SUPPLIED INFORMATION:
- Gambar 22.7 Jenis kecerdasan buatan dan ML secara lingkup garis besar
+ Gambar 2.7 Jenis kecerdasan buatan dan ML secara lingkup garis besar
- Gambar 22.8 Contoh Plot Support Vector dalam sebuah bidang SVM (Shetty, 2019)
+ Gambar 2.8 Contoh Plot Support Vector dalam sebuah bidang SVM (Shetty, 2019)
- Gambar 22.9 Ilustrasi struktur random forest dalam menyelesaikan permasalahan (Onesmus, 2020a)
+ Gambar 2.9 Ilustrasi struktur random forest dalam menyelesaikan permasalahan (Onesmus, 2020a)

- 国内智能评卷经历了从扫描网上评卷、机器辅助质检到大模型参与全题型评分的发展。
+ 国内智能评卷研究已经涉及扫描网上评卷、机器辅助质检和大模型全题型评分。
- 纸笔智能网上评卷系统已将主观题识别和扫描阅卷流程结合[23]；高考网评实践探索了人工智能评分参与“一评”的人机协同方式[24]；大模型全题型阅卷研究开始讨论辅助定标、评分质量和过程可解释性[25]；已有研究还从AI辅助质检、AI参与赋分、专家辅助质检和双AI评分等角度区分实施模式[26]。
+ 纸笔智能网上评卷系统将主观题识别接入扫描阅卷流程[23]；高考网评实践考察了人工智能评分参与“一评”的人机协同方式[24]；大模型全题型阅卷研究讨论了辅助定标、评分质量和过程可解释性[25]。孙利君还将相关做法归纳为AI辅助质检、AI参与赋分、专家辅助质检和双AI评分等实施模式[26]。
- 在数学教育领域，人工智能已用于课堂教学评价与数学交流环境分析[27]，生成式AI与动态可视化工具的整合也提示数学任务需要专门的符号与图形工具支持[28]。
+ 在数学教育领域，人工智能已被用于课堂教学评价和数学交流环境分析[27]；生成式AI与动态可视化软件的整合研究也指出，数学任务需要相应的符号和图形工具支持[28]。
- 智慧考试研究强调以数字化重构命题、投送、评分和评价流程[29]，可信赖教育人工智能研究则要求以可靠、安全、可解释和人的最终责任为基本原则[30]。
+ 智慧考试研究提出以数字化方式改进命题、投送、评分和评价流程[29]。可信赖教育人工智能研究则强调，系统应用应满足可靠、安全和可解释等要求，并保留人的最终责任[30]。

WORK TASK: Take every line from the records that holds "garis" and copy it down.

RESULT OF THIS TASK:
- Gambar 22.7 Jenis kecerdasan buatan dan ML secara lingkup garis besar
+ Gambar 2.7 Jenis kecerdasan buatan dan ML secara lingkup garis besar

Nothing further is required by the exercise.